Information supplied:

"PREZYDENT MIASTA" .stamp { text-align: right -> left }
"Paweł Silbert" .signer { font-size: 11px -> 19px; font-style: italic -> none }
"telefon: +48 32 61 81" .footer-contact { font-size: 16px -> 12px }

...

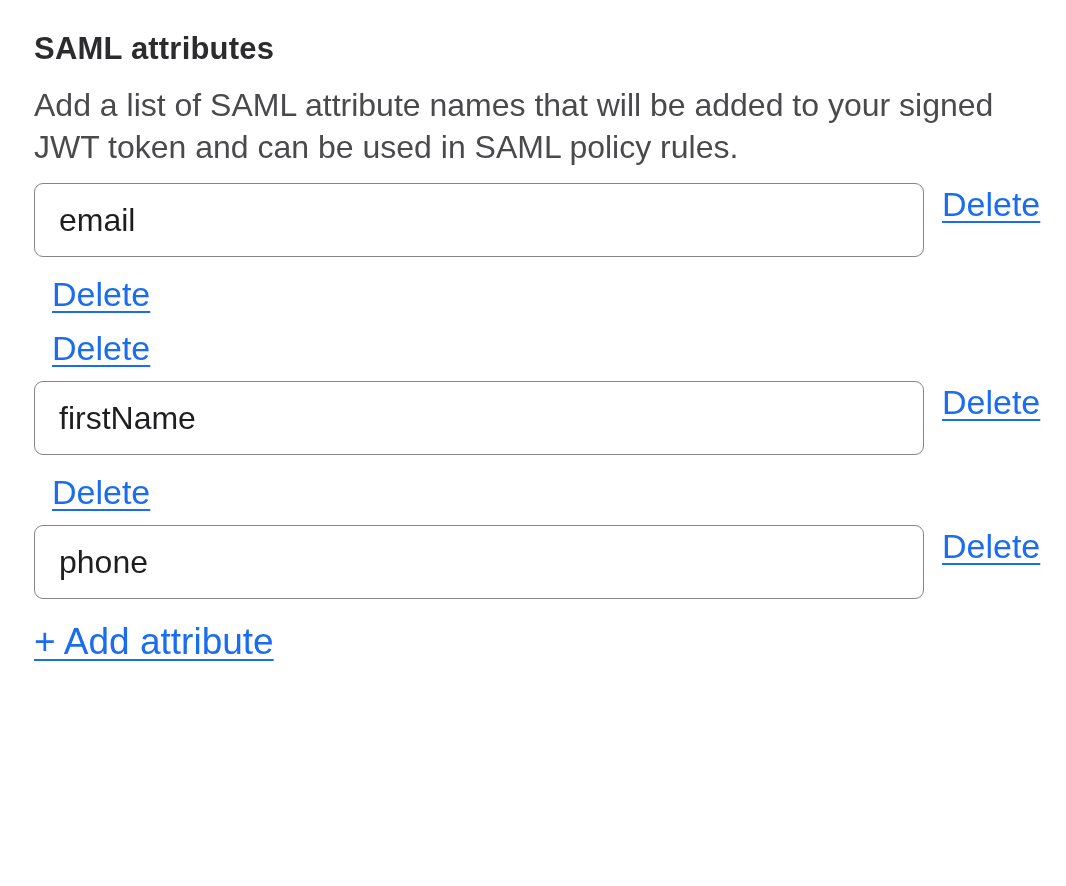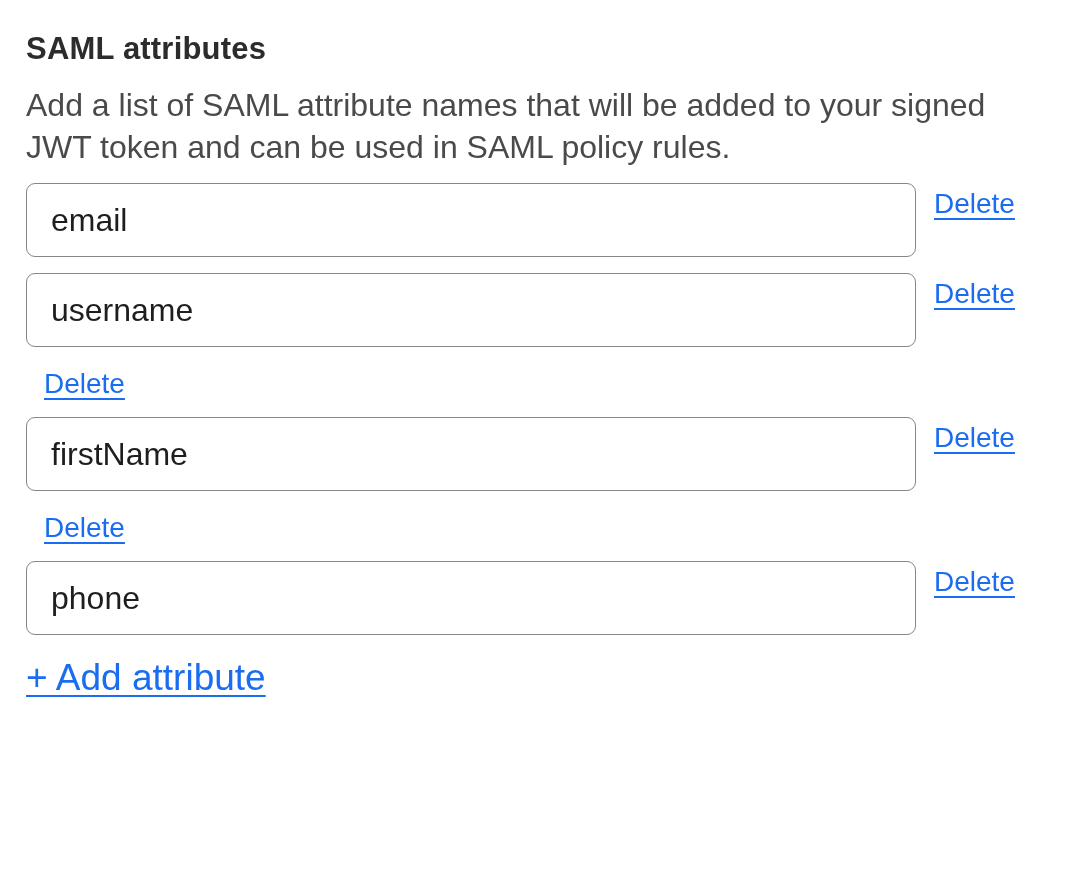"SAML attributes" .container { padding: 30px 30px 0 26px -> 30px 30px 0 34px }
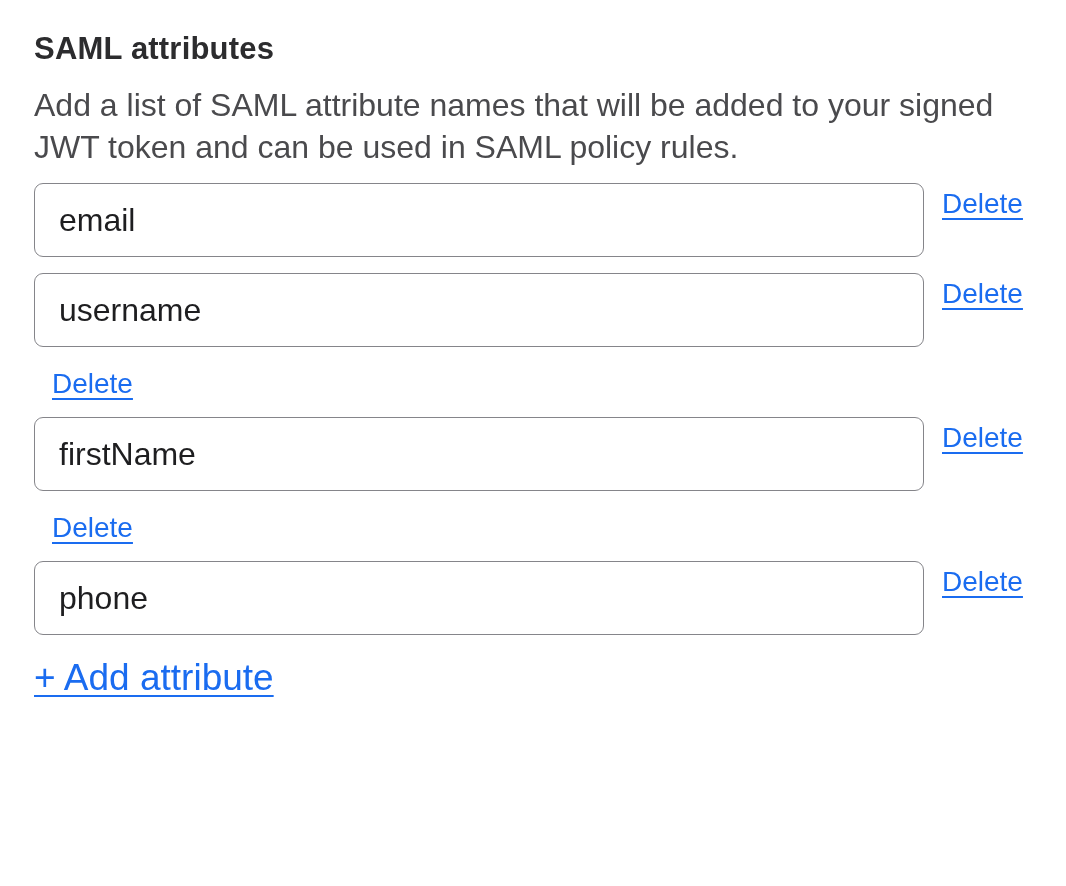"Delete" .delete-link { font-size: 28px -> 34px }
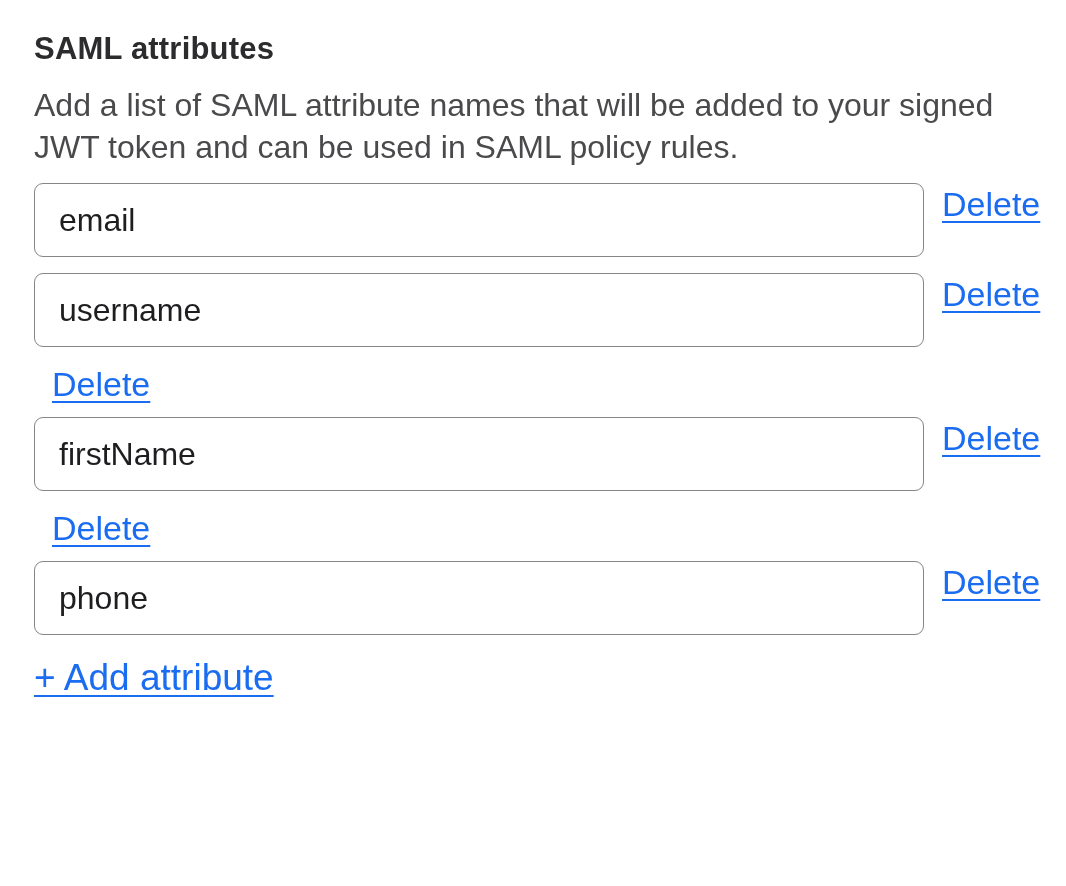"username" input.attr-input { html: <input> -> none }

To do: Using the data above, print exactly the lines from the line that contains "font-size: 11px ->" through the line that contains "font-size: 16px ->", with both included.

Written response:
"Paweł Silbert" .signer { font-size: 11px -> 19px; font-style: italic -> none }
"telefon: +48 32 61 81" .footer-contact { font-size: 16px -> 12px }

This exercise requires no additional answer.